Chipseal (also chip seal) is a pavement surface treatment that combines one or more layer(s) of asphalt with one or more layer(s) of fine aggregate. In the United States, chipseals are typically used on rural roads carrying lower traffic volumes, and the process is often referred to as asphaltic surface treatment. In Australia and New Zealand chipsealing is used on a larger percentage of roads, both rural and urban. This type of surface has a variety of other names including tar-seal or tarseal, tar and chip, sprayed seal or surface dressing.
Frederick Melrose Horowhenua Hanson developed the chipseal method in New Zealand where it became known as tar-seal in 1935 while working for the Public Works Department (later the Ministry of Works and Development).
Chipseals are constructed by evenly distributing a thin base of hot tar, bitumen or asphalt onto an existing pavement and then embedding finely graded aggregate into it. The aggregate is evenly distributed over the hot seal spray, then rolled into the bitumen using heavy rubber tyred rollers creating a paved surface. A chip-seal-surfaced pavement can optionally be sealed with a top layer, which is referred to as a fog seal or enrichment.
The introduction of polymer-modified bitumen and emulsion binder has increased chipseal's ability to prevent crack reflection and improve stone retention by improving the properties of the bitumen binder. Newer techniques use asphalt emulsion (a mixture of liquid asphalt, surfactant, and water) instead of asphalt. This has been shown to help reduce aggregate loss and reduce cost of installation, but can increase stripping (separation of the binder from the aggregate). It reduces emissions of volatile organic compounds (VOCs) due to the lower solvent content. New methods also utilize cross linking styrene acrylic polymers which also provide quality water resistance. Chips precoated with about one percent bitumen have been used successfully to minimize aggregate loss and to give the surface a black look.

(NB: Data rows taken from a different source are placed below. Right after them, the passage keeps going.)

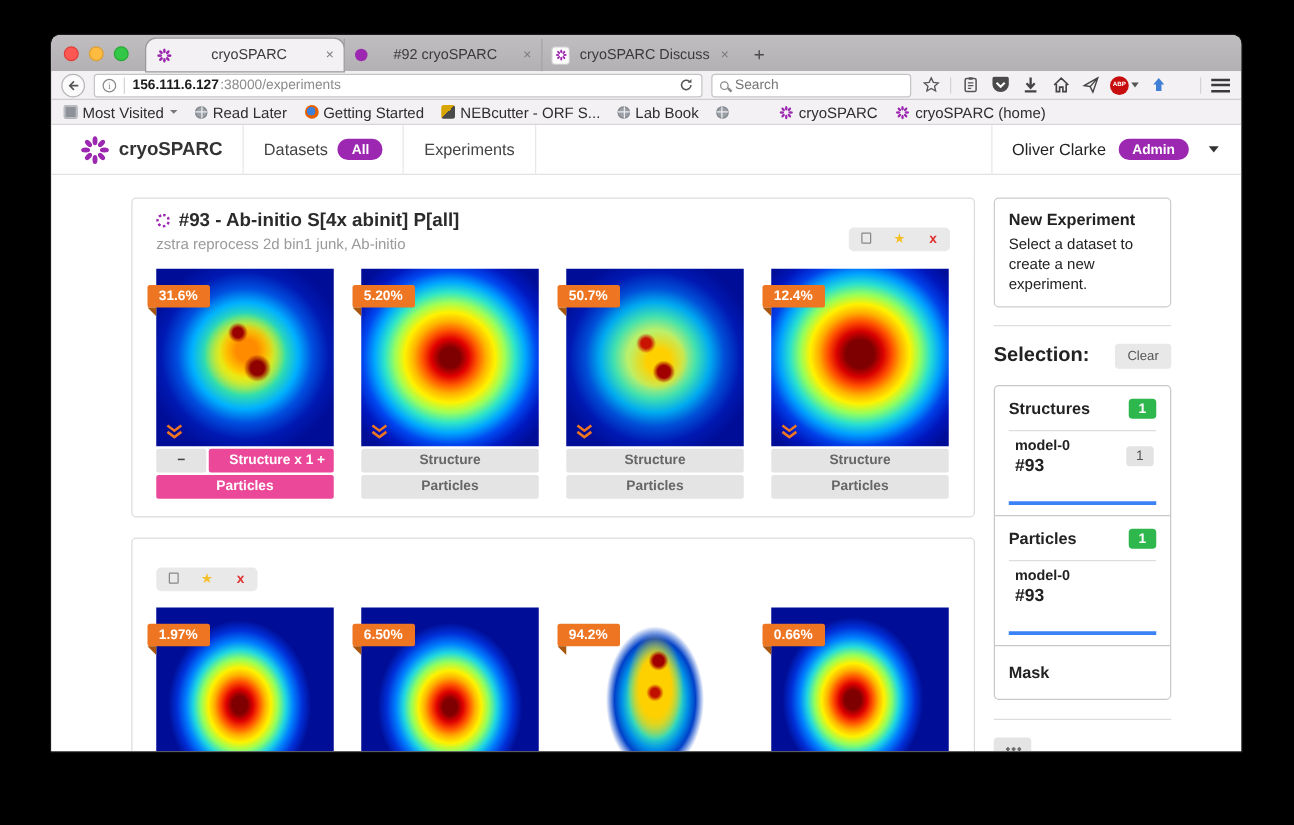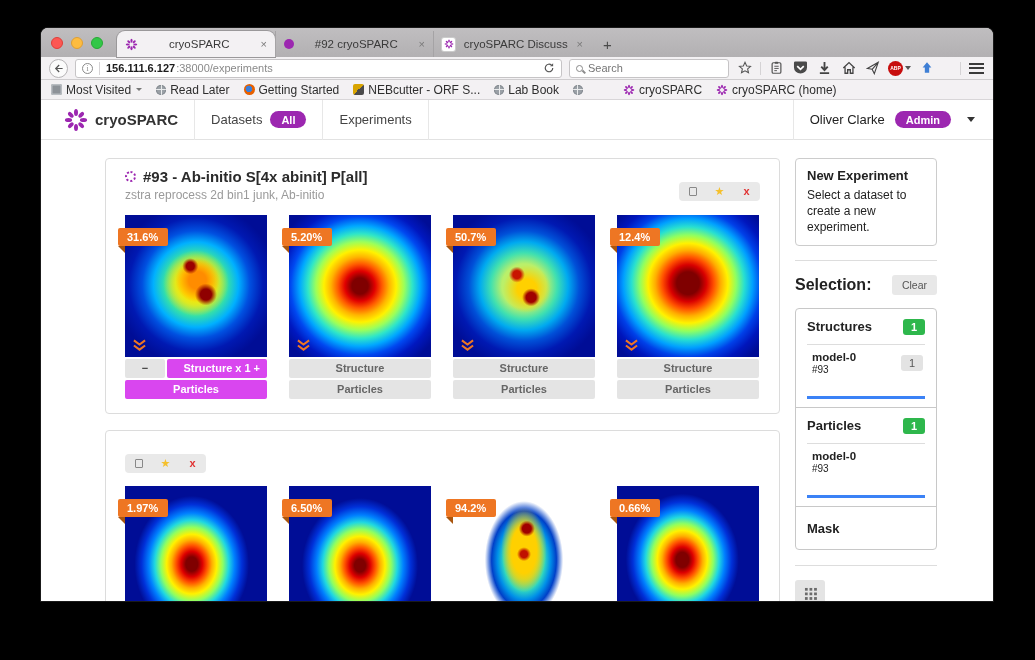--- a/index.html
+++ b/index.html
@@ -165,7 +165,7 @@
   .btnrow { display:flex; gap:2px; margin-top:2px; }
   .fbtn { height:19px; line-height:19px; font-size:11px; font-weight:bold; text-align:center;
           border-radius:2px; color:#666; background:#e4e4e4; flex:1; position:relative; }
-  .fbtn.green { background:#d946ef; color:#fff; }
+  .fbtn.green { background:#ec4899; color:#fff; }
   .fbtn.minus { flex:0 0 40px; color:#444; }
   .fbtn .plus { position:absolute; right:7px; top:0; font-weight:bold; }
 

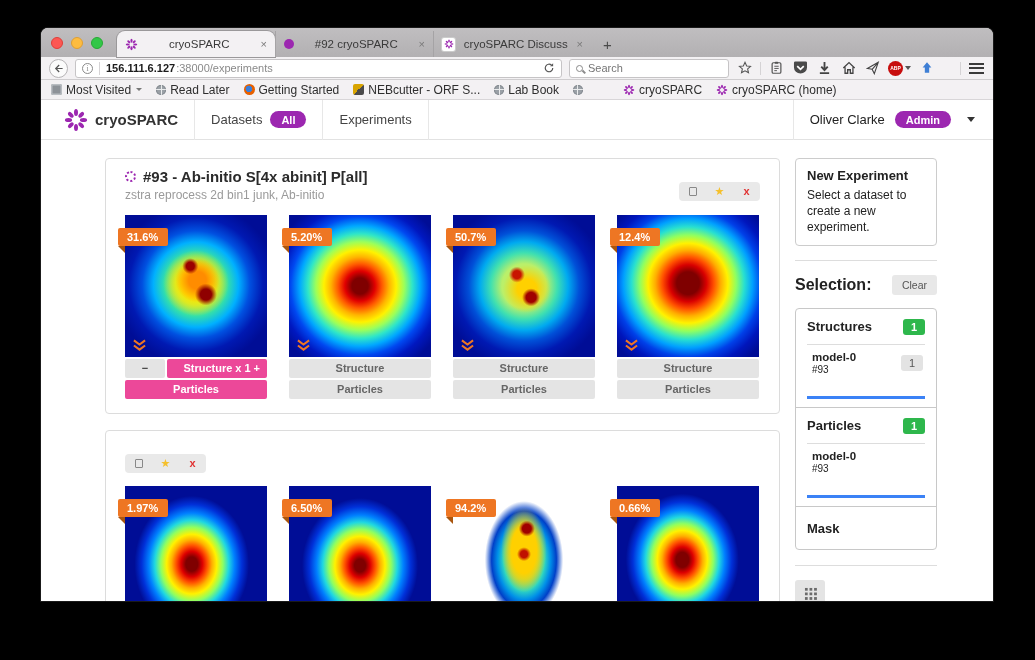--- a/index.html
+++ b/index.html
@@ -188,7 +188,7 @@
   .pitem { margin-top:9px; border-top:1px solid #ddd; border-bottom:3px solid #3b82f6;
            padding:6px 2px 21px 5px; display:flex; justify-content:space-between; align-items:center; }
   .piname { font-size:11.5px; font-weight:bold; color:#222; }
-  .piref { font-size:10px; color:#222; margin-top:1px; }
+  .piref { font-size:14px; color:#222; margin-top:1px;font-weight:bold; }
   .graybadge { background:#e3e3e3; color:#555; font-size:11px; padding:2px 8px; border-radius:3px; }
   .gridbtn { width:30px; height:28px; background:#e4e4e4; border-radius:3px;
              display:flex; align-items:center; justify-content:center; margin-top:0; }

It can keep good pavement in good condition by sealing out water, but provides no structural strength and will repair only minor cracks. While the small stones used as surface yield a relatively even surface without the edges of patches, it also results in a very rough surface that leads to louder rolling noise from automobile wheels.
Although chipseal is an effective low-cost way to repair road, it has some drawbacks. Loose crushed stone is often left on the surface, owing to underapplication of bitumen or overapplication of stone. If not removed, this can cause safety and environmental problems such as cracked windshields, chipped paint, loss-of-control crashes (especially for motorcyclists, bicyclists and small trucks), and deposition of foreign material into drainage courses. Therefore, it is very important to sweep the road after the emulsion sets. As mentioned earlier, this problem can be minimized by using chips precoated with bitumen. Overapplication of emulsion can lead to bleeding, a condition where the excess asphalt rises to the surface, creating a very smooth surface that is very slippery when wet and bubbling in the hotter summer months. As cars drive over it the tires kick up this tarry substance on to the side of the car. It can only be cleaned off with a solvent remover or diesel fuel.
The rough wearing surface of the chipseal generates more roadway noise at any operating speed than do typical asphalt or concrete surfaces. These sound intensities increase with higher vehicle speeds. There is a considerable range in acoustical intensities produced depending upon the specific tire tread design and its interaction with the roadway surface type.
The rough surface causes noticeable increases in vibration and rolling resistance for bicyclists, and increased tire wear in all types of tires.
Vehicle speed can affect the set up time with chipseal. Shortly after construction (depending on weather conditions) the set speed for chipseal is 10-15 miles per hour (16-24 km/h) for the first 24-48 hours after construction.